An exact copy of the entries, with every picture omitted, is what is needed here.

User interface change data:
****

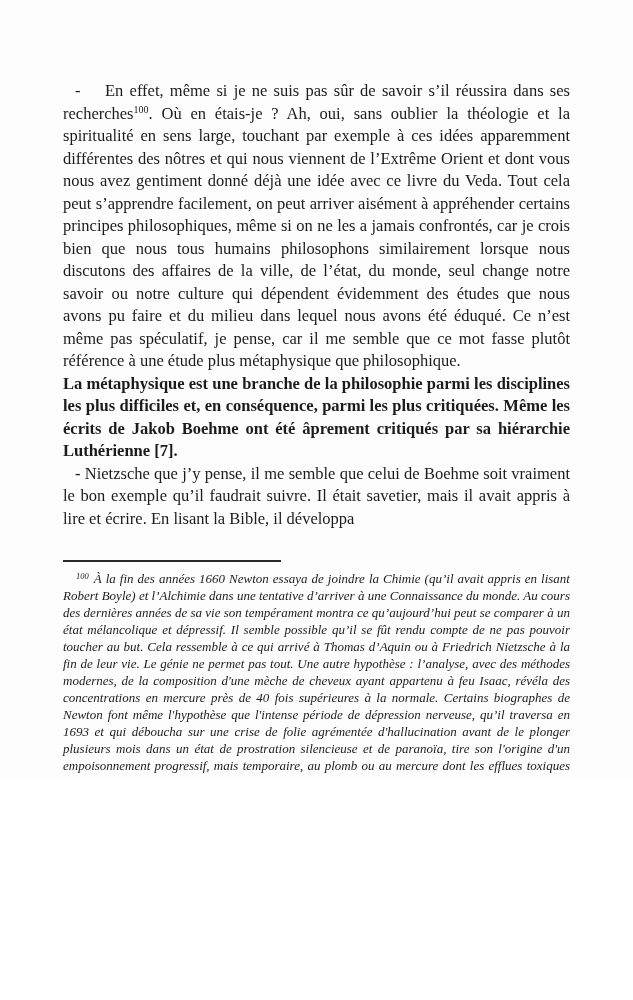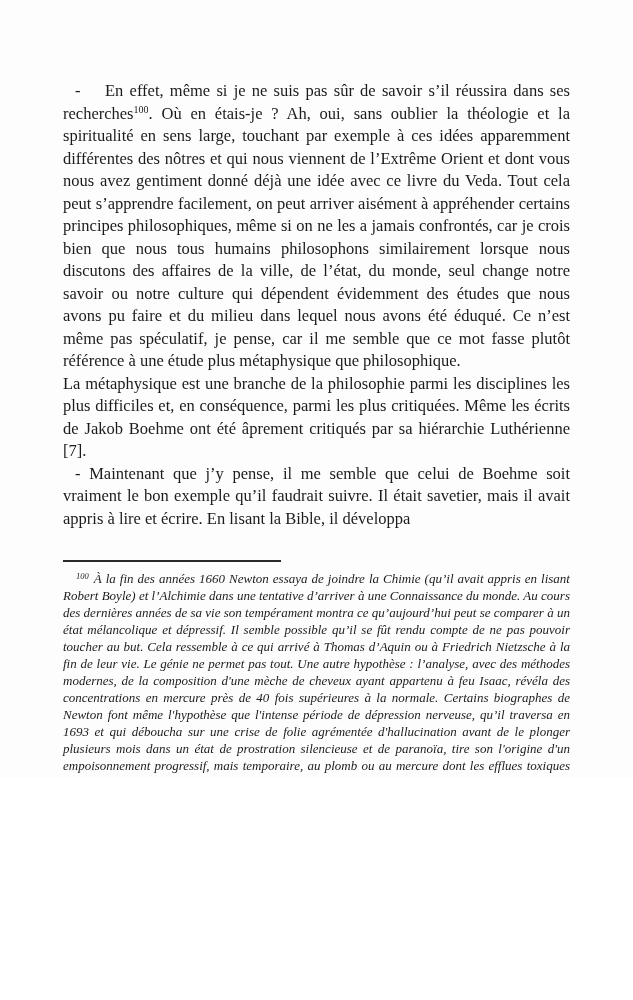--- a/index.html
+++ b/index.html
@@ -24,20 +24,21 @@
     line-height: 22.5px;
     text-align: justify;
   }
   .para {
     margin: 0;
     padding: 0;
     text-indent: 12px;
   }
   .para.no-indent {
     text-indent: 0;
+    font-weight: bold;
   }
   .dash-gap {
     display: inline-block;
     width: 30px;
     text-indent: 0;
   }
   sup.fnref {
     font-size: 10px;
     line-height: 0;
     vertical-align: baseline;
@@ -71,21 +72,21 @@
 
 <div class="page">
 
   <div class="body-text">
 
     <p class="para"><span class="dash-gap">-</span><span>En effet, même si je ne suis pas sûr de savoir s’il réussira dans ses recherches</span><sup class="fnref">100</sup><span>. Où en étais-je ? Ah, oui, sans oublier la théologie et la spiritualité en sens large, touchant par exemple à ces idées apparemment différentes des nôtres et qui nous viennent de l’Extrême Orient et dont vous nous avez gentiment donné déjà une idée avec ce livre du Veda. Tout cela peut s’apprendre facilement, on peut arriver aisément à appréhender certains principes philosophiques, même si on ne les a jamais confrontés, car je crois bien que nous tous humains philosophons similairement lorsque nous discutons des affaires de la ville, de l’état, du monde, seul change notre savoir ou notre culture qui dépendent évidemment des études que nous avons pu faire et du milieu dans lequel nous avons été éduqué. Ce n’est même pas spéculatif, je pense, car il me semble que ce mot fasse plutôt référence à une étude plus métaphysique que philosophique.</span></p>
 
     <p class="para no-indent">La métaphysique est une branche de la philosophie parmi les disciplines les plus difficiles et, en conséquence, parmi les plus critiquées. Même les écrits de Jakob Boehme ont été âprement critiqués par sa hiérarchie Luthérienne [7].</p>
 
 
-    <p class="para">- Maintenant que j’y pense, il me semble que celui de Boehme soit vraiment le bon exemple qu’il faudrait suivre. Il était savetier, mais il avait appris à lire et écrire. En lisant la Bible, il développa</p>
+    <p class="para">- Nietzsche que j’y pense, il me semble que celui de Boehme soit vraiment le bon exemple qu’il faudrait suivre. Il était savetier, mais il avait appris à lire et écrire. En lisant la Bible, il développa</p>
 
   </div>
 
   <div class="footnote-sep"></div>
 
   <p class="footnote"><sup class="fnref">100</sup><span>À la fin des années 1660 Newton essaya de joindre la Chimie (qu’il avait appris en lisant Robert Boyle) et l’Alchimie dans une tentative d’arriver à une Connaissance du monde. Au cours des dernières années de sa vie son tempérament montra ce qu’aujourd’hui peut se comparer à un état mélancolique et dépressif. Il semble possible qu’il se fût rendu compte de ne pas pouvoir toucher au but. Cela ressemble à ce qui arrivé à Thomas d’Aquin ou à Friedrich Nietzsche à la fin de leur vie. Le génie ne permet pas tout. Une autre hypothèse : l’analyse, avec des méthodes modernes, de la composition d'une mèche de cheveux ayant appartenu à feu Isaac, révéla des concentrations en mercure près de 40 fois supérieures à la normale. Certains biographes de Newton font même l'hypothèse que l'intense période de dépression nerveuse, qu’il traversa en 1693 et qui déboucha sur une crise de folie agrémentée d'hallucination avant de le plonger plusieurs mois dans un état de prostration silencieuse et de paranoïa, tire son l'origine d'un empoisonnement progressif, mais temporaire, au plomb ou au mercure dont les efflues toxiques emplissaient alors son atelier d'alchimiste.</span></p>
 
 </div>
 
 </body></html>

****

SOLUTION:
--- a/index.html
+++ b/index.html
@@ -24,20 +24,21 @@
     line-height: 22.5px;
     text-align: justify;
   }
   .para {
     margin: 0;
     padding: 0;
     text-indent: 12px;
   }
   .para.no-indent {
     text-indent: 0;
+    font-weight: bold;
   }
   .dash-gap {
     display: inline-block;
     width: 30px;
     text-indent: 0;
   }
   sup.fnref {
     font-size: 10px;
     line-height: 0;
     vertical-align: baseline;
@@ -71,21 +72,21 @@
 
 <div class="page">
 
   <div class="body-text">
 
     <p class="para"><span class="dash-gap">-</span><span>En effet, même si je ne suis pas sûr de savoir s’il réussira dans ses recherches</span><sup class="fnref">100</sup><span>. Où en étais-je ? Ah, oui, sans oublier la théologie et la spiritualité en sens large, touchant par exemple à ces idées apparemment différentes des nôtres et qui nous viennent de l’Extrême Orient et dont vous nous avez gentiment donné déjà une idée avec ce livre du Veda. Tout cela peut s’apprendre facilement, on peut arriver aisément à appréhender certains principes philosophiques, même si on ne les a jamais confrontés, car je crois bien que nous tous humains philosophons similairement lorsque nous discutons des affaires de la ville, de l’état, du monde, seul change notre savoir ou notre culture qui dépendent évidemment des études que nous avons pu faire et du milieu dans lequel nous avons été éduqué. Ce n’est même pas spéculatif, je pense, car il me semble que ce mot fasse plutôt référence à une étude plus métaphysique que philosophique.</span></p>
 
     <p class="para no-indent">La métaphysique est une branche de la philosophie parmi les disciplines les plus difficiles et, en conséquence, parmi les plus critiquées. Même les écrits de Jakob Boehme ont été âprement critiqués par sa hiérarchie Luthérienne [7].</p>
 
 
-    <p class="para">- Maintenant que j’y pense, il me semble que celui de Boehme soit vraiment le bon exemple qu’il faudrait suivre. Il était savetier, mais il avait appris à lire et écrire. En lisant la Bible, il développa</p>
+    <p class="para">- Nietzsche que j’y pense, il me semble que celui de Boehme soit vraiment le bon exemple qu’il faudrait suivre. Il était savetier, mais il avait appris à lire et écrire. En lisant la Bible, il développa</p>
 
   </div>
 
   <div class="footnote-sep"></div>
 
   <p class="footnote"><sup class="fnref">100</sup><span>À la fin des années 1660 Newton essaya de joindre la Chimie (qu’il avait appris en lisant Robert Boyle) et l’Alchimie dans une tentative d’arriver à une Connaissance du monde. Au cours des dernières années de sa vie son tempérament montra ce qu’aujourd’hui peut se comparer à un état mélancolique et dépressif. Il semble possible qu’il se fût rendu compte de ne pas pouvoir toucher au but. Cela ressemble à ce qui arrivé à Thomas d’Aquin ou à Friedrich Nietzsche à la fin de leur vie. Le génie ne permet pas tout. Une autre hypothèse : l’analyse, avec des méthodes modernes, de la composition d'une mèche de cheveux ayant appartenu à feu Isaac, révéla des concentrations en mercure près de 40 fois supérieures à la normale. Certains biographes de Newton font même l'hypothèse que l'intense période de dépression nerveuse, qu’il traversa en 1693 et qui déboucha sur une crise de folie agrémentée d'hallucination avant de le plonger plusieurs mois dans un état de prostration silencieuse et de paranoïa, tire son l'origine d'un empoisonnement progressif, mais temporaire, au plomb ou au mercure dont les efflues toxiques emplissaient alors son atelier d'alchimiste.</span></p>
 
 </div>
 
 </body></html>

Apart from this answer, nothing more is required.